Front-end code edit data
___

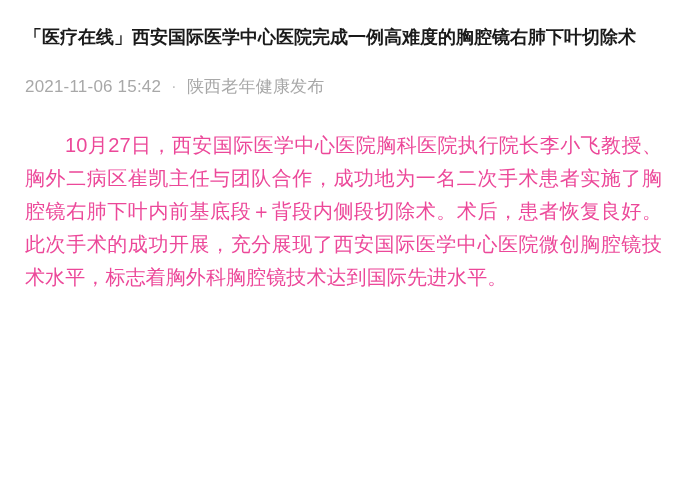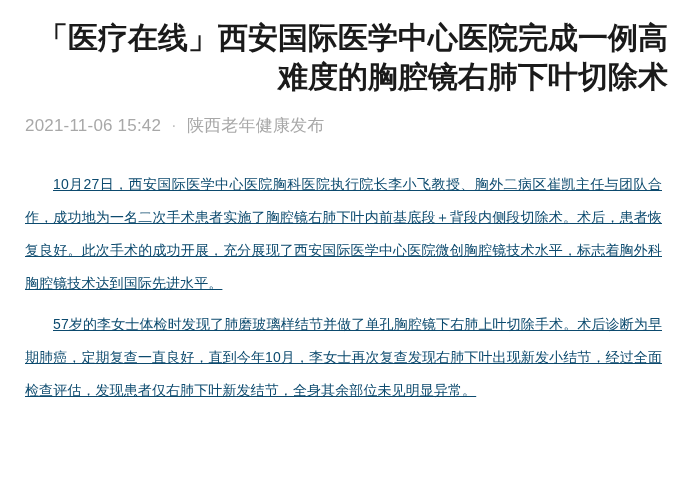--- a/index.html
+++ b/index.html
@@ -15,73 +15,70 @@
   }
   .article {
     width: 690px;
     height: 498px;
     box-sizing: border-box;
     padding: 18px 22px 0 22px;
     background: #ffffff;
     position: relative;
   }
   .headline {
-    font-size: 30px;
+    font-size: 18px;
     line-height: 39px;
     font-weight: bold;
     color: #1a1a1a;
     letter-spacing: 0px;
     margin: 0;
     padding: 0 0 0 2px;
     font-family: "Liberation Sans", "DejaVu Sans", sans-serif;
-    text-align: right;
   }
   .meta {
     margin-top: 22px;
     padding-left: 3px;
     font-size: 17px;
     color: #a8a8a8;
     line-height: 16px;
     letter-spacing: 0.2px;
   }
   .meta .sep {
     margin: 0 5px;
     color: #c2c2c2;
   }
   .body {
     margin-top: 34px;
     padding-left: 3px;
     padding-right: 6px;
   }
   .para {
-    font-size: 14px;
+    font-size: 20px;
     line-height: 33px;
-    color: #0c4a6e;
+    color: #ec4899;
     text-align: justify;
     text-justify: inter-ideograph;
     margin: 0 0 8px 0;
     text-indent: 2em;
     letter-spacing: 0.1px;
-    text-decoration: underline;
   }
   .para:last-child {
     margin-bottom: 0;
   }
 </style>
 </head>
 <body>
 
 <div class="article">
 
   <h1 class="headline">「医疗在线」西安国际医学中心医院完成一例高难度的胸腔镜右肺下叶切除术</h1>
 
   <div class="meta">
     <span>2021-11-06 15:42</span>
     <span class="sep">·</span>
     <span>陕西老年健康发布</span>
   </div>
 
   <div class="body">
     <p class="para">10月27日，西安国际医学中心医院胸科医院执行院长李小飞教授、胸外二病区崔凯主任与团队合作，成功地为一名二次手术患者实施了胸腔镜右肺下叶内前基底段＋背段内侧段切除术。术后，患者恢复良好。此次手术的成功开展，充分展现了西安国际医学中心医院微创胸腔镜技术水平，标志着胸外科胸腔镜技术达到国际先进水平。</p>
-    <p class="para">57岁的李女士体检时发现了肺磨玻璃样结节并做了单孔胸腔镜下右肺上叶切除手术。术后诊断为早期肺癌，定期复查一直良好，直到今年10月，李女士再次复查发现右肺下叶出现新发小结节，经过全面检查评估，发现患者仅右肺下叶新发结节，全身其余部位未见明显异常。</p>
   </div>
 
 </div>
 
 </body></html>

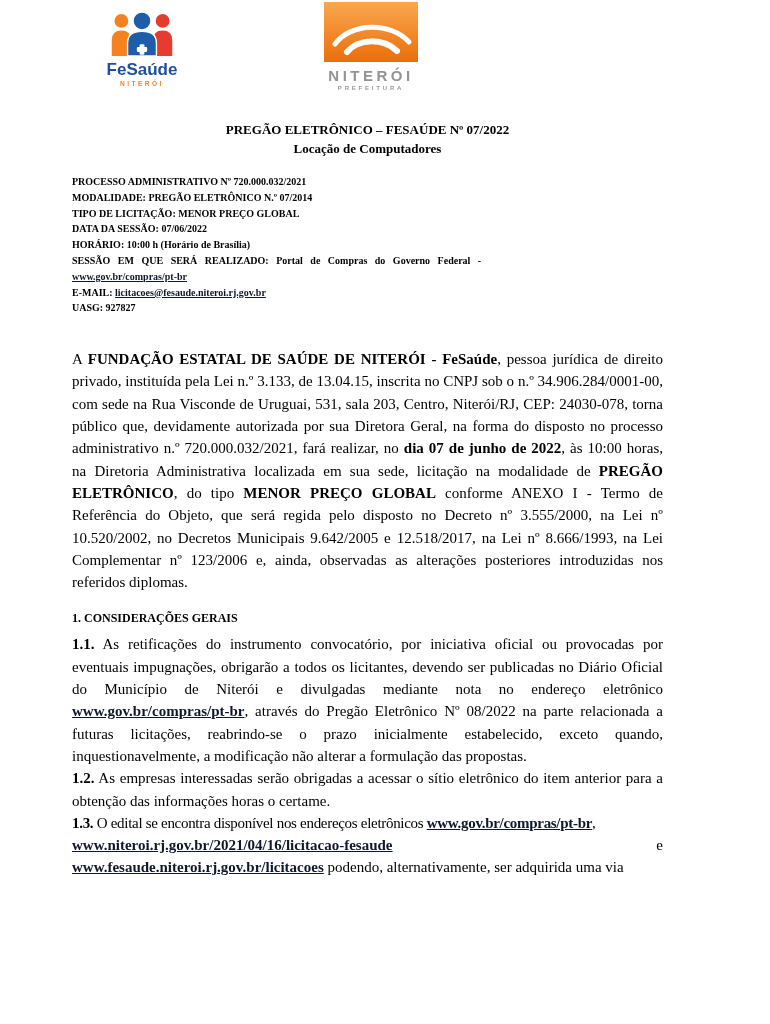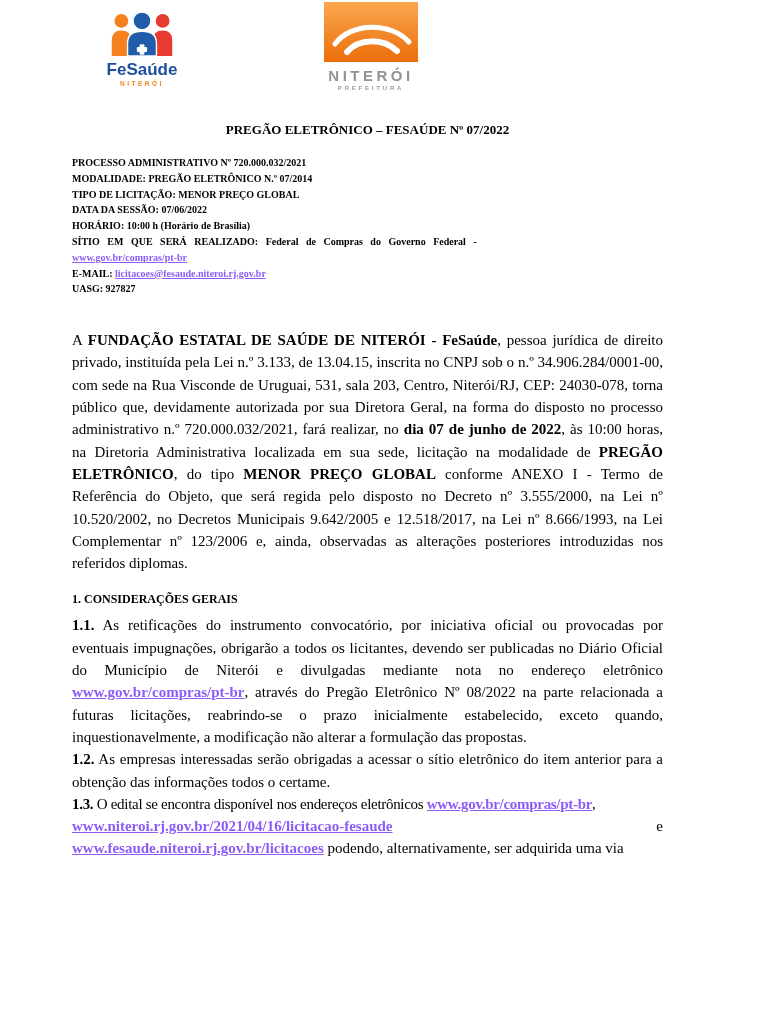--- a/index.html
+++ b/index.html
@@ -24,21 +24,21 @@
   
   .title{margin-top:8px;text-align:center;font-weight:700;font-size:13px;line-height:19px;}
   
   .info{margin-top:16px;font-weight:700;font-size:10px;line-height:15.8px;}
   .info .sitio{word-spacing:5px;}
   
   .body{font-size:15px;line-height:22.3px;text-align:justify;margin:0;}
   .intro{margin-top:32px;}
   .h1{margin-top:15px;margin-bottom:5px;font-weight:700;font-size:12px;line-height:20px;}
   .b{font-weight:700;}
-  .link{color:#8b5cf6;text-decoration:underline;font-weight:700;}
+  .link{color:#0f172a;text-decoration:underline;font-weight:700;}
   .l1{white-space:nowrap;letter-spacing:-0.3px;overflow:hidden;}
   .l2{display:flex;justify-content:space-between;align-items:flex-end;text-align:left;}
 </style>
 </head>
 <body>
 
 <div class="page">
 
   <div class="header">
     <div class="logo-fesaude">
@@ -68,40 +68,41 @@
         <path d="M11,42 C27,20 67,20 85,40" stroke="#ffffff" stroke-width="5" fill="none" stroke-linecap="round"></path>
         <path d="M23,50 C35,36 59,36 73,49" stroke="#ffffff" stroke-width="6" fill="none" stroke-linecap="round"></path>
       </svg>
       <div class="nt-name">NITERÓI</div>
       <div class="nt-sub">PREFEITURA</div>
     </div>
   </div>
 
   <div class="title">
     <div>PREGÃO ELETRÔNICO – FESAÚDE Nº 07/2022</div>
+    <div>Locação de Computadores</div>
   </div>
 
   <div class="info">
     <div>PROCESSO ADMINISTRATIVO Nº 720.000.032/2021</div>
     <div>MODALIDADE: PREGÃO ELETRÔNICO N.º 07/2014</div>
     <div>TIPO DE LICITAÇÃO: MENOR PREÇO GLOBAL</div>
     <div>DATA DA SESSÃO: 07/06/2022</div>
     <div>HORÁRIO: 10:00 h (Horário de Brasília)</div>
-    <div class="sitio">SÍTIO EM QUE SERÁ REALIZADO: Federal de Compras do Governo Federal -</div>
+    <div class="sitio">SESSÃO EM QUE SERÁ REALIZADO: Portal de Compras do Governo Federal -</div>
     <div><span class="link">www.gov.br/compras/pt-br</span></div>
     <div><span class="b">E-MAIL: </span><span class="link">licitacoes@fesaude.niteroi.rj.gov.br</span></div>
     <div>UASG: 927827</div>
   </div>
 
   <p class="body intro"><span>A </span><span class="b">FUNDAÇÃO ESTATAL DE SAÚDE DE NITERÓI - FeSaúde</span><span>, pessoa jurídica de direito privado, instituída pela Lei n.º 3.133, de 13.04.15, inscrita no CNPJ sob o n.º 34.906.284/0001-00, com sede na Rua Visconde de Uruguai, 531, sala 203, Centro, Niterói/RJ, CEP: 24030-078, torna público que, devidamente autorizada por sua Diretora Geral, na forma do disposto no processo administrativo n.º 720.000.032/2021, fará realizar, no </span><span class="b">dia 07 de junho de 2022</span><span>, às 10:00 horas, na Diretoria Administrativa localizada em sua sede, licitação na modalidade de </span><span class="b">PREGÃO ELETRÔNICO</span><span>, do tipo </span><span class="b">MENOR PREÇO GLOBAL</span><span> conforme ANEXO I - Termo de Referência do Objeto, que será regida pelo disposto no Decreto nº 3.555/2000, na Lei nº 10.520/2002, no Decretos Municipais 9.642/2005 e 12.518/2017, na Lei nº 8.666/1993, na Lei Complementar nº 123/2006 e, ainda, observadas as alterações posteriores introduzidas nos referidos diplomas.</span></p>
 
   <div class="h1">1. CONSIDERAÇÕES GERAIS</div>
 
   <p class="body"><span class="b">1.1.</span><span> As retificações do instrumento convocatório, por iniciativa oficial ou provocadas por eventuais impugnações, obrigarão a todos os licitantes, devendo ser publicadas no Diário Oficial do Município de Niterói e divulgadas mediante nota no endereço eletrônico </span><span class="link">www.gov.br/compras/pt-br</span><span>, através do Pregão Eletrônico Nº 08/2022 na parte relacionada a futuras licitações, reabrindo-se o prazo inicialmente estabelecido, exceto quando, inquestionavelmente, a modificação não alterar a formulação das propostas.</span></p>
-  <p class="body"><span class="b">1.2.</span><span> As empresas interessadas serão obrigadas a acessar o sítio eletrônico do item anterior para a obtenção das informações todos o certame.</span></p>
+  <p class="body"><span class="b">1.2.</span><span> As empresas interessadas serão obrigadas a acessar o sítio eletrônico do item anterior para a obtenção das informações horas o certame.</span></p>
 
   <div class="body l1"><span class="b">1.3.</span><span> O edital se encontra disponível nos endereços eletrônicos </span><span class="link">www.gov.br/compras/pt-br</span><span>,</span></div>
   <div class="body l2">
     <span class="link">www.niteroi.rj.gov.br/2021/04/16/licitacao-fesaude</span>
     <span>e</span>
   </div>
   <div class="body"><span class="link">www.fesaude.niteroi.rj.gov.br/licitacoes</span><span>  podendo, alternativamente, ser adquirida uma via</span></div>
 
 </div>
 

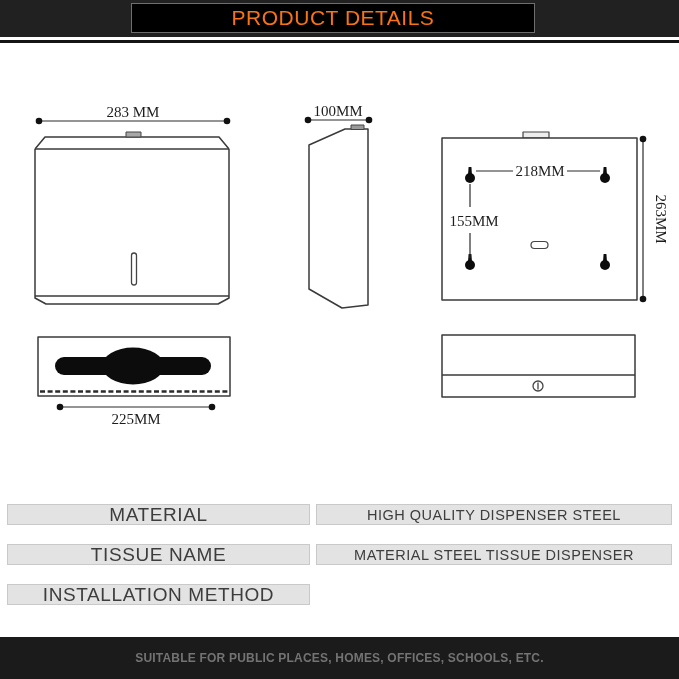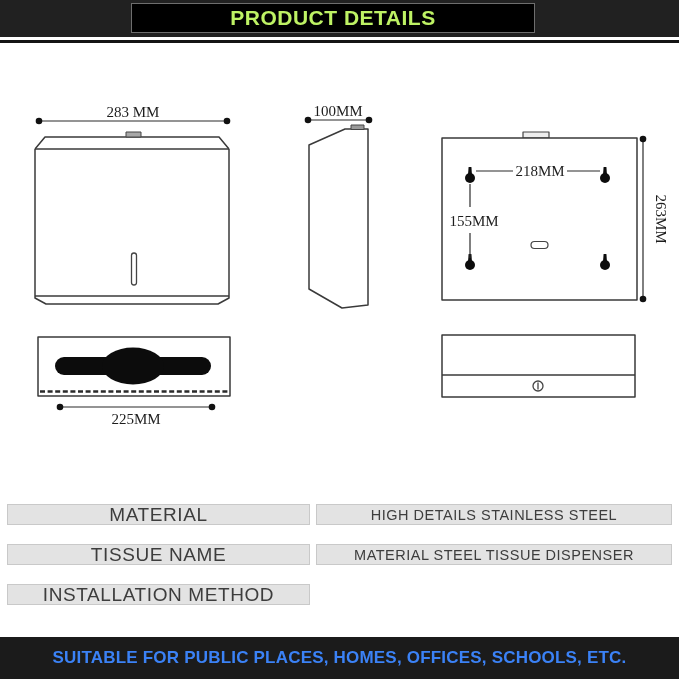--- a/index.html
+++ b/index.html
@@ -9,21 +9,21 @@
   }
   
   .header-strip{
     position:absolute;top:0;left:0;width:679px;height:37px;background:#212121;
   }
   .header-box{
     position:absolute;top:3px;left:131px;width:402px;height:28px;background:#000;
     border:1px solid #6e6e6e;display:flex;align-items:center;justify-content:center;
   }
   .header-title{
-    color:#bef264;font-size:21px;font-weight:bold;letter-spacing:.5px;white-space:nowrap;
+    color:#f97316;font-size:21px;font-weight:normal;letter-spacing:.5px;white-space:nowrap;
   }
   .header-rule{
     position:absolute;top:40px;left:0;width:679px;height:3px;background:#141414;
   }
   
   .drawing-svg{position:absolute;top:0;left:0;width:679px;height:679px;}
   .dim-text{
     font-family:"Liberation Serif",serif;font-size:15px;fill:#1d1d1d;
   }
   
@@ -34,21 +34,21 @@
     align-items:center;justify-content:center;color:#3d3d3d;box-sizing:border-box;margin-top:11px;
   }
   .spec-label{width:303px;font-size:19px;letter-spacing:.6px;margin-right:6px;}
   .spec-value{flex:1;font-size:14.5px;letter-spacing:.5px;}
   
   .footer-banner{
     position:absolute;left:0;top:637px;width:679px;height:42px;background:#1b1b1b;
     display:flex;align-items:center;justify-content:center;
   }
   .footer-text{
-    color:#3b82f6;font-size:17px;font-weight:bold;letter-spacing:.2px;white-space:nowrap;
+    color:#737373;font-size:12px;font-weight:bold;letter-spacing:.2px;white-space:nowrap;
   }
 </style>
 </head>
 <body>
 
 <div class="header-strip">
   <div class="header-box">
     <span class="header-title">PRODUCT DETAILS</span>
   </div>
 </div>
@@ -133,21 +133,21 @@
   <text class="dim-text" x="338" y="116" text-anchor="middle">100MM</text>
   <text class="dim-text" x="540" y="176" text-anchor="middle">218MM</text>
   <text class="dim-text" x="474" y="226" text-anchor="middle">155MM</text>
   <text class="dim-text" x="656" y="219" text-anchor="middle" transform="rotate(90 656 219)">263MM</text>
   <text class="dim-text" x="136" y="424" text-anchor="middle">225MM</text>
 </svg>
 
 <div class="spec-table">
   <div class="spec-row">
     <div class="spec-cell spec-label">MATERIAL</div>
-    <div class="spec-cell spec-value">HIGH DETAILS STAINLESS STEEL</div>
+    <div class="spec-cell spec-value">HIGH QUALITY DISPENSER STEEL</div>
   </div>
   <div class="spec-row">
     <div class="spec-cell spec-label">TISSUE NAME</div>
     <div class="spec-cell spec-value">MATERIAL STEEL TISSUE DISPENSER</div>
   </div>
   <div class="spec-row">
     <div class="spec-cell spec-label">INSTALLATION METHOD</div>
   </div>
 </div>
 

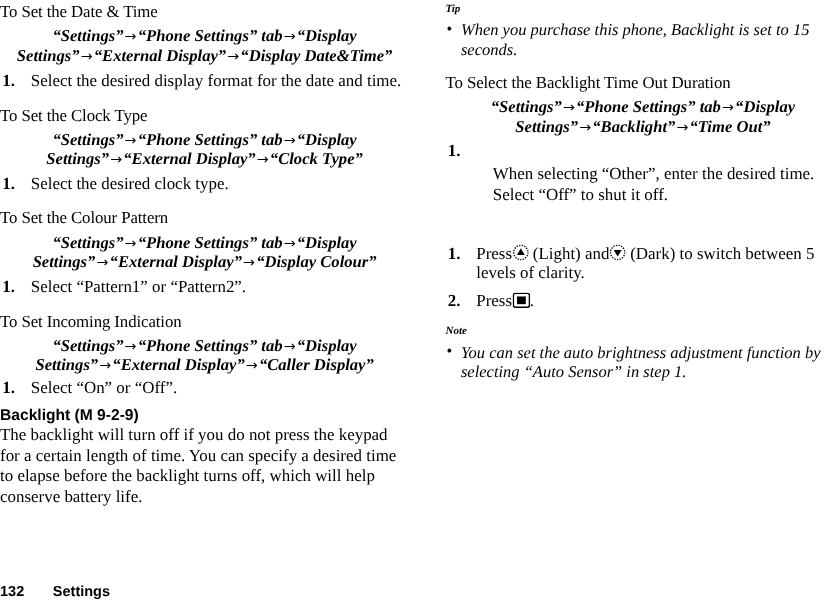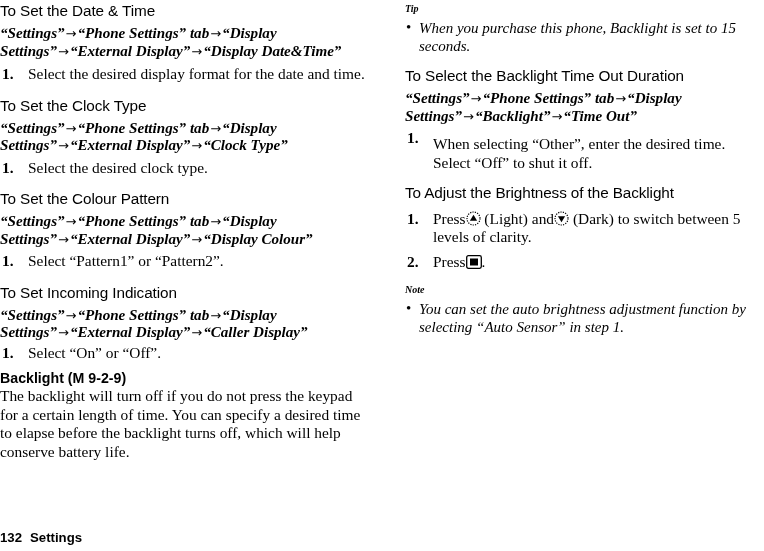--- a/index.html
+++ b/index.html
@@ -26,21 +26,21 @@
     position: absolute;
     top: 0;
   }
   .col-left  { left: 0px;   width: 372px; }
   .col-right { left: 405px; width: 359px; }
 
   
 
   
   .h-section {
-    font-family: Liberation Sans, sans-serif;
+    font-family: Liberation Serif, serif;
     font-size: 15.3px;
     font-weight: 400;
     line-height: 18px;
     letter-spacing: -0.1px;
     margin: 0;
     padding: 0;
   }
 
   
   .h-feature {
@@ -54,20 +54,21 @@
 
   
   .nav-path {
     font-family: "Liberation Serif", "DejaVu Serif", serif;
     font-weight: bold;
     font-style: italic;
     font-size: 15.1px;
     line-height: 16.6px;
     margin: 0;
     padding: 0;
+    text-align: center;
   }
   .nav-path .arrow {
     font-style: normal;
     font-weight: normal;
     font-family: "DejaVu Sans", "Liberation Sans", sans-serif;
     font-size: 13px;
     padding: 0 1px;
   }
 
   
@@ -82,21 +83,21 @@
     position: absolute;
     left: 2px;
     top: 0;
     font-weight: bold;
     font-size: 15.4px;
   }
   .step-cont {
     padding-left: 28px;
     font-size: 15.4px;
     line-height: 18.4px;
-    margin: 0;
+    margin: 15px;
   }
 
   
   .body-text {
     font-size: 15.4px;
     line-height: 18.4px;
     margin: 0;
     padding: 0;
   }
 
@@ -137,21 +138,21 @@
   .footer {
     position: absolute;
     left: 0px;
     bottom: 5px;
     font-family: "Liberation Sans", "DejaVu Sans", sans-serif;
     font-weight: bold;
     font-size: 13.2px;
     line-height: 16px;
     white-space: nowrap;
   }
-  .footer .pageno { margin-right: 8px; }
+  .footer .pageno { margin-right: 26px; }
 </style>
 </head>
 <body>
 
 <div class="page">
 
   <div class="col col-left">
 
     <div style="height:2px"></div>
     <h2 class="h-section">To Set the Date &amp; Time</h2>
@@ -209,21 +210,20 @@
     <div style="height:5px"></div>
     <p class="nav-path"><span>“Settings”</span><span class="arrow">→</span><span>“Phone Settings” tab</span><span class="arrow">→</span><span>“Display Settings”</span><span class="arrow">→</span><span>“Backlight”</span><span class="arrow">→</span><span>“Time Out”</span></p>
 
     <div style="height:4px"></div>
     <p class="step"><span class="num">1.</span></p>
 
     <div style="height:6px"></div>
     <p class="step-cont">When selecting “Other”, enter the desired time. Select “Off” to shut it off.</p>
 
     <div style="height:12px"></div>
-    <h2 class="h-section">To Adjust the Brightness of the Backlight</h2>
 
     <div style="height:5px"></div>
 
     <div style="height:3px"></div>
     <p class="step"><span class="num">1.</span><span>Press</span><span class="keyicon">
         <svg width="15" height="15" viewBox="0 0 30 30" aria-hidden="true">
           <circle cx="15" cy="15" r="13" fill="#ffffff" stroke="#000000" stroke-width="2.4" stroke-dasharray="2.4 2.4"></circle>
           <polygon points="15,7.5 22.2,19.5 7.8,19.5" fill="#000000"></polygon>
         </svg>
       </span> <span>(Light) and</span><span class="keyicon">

___

## [WHAT IS EXPECTED]
What are the lines from the one with "of the Backlight</h2>" through the end of the records above? Set them down exactly, both ends included, and nothing else.

## [EXPECTED ANSWER]
-    <h2 class="h-section">To Adjust the Brightness of the Backlight</h2>
 
     <div style="height:5px"></div>
 
     <div style="height:3px"></div>
     <p class="step"><span class="num">1.</span><span>Press</span><span class="keyicon">
         <svg width="15" height="15" viewBox="0 0 30 30" aria-hidden="true">
           <circle cx="15" cy="15" r="13" fill="#ffffff" stroke="#000000" stroke-width="2.4" stroke-dasharray="2.4 2.4"></circle>
           <polygon points="15,7.5 22.2,19.5 7.8,19.5" fill="#000000"></polygon>
         </svg>
       </span> <span>(Light) and</span><span class="keyicon">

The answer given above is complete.